In general, if you consider yourself as a “nice guy” judging to on the convincing utterances of practically all women, you must be the nearly man of their dream, but, when you begin to be drawn together with these women and behave yourself as how they didn’t even dream about, you understood, what nonsense all these words are. Another interesting fact…While, most unfrigid women (18- 35 years old ) in reality, sleep and date with decayed alcoholics and chuffs (telling everyone, how they hate them), they hammer in our heads, that this happens ONLY because normal “nice guy” (or, “prince charming” ) haven’t yet appeared in their lives. So that is that.

Now, you know what happens in reality. Just, don’t be mad on women. Accept their words, as foreign language, which you understand more than a half. You need to understand, you can learn this language.

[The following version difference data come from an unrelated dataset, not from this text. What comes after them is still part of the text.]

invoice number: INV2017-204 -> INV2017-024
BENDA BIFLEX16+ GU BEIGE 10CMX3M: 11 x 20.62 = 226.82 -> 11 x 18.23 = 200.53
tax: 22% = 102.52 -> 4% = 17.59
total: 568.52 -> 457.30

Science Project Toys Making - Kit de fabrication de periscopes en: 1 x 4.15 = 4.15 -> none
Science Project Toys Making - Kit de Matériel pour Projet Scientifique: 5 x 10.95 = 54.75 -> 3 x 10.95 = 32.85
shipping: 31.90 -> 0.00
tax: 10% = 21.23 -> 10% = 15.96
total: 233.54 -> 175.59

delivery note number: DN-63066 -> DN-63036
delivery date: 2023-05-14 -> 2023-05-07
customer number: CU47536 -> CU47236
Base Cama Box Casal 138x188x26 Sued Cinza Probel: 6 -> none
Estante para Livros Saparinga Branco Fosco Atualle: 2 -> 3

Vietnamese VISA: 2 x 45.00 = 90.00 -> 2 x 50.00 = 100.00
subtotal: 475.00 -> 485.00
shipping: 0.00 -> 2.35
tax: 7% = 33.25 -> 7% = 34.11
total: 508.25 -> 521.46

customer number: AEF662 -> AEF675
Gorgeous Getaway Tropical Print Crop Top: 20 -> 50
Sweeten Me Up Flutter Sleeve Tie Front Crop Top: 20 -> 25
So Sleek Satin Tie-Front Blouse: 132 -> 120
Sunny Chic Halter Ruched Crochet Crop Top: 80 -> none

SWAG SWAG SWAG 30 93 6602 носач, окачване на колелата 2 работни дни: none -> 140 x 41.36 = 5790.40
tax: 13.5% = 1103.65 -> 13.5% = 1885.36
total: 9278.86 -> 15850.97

When woman dreams about a “nice guy”, in actual fact she imagines a man, with whom she will feel herself SAFELY… But his force will come from him by the quite special appearance in which a masculine sexual attractiveness consists. All appears where less mystic, if to give a glance on a situation from the womanish point of view. For the woman, all the tenderness, which she searching in the man consists, foremost, in that, that this man will not cause her physical harm and nothing else. But, her emotional side eager another- she searches deep and imperious control of all her acts, especially foolish ones. This strange thundering mixture of cold and warmth, interesting and boring, safe and danger- it just that she searches In actual fact - it that, for what she lives right through life. This is some kind of “chemical” composition, which she tries to find in every man. But he is fully predictable!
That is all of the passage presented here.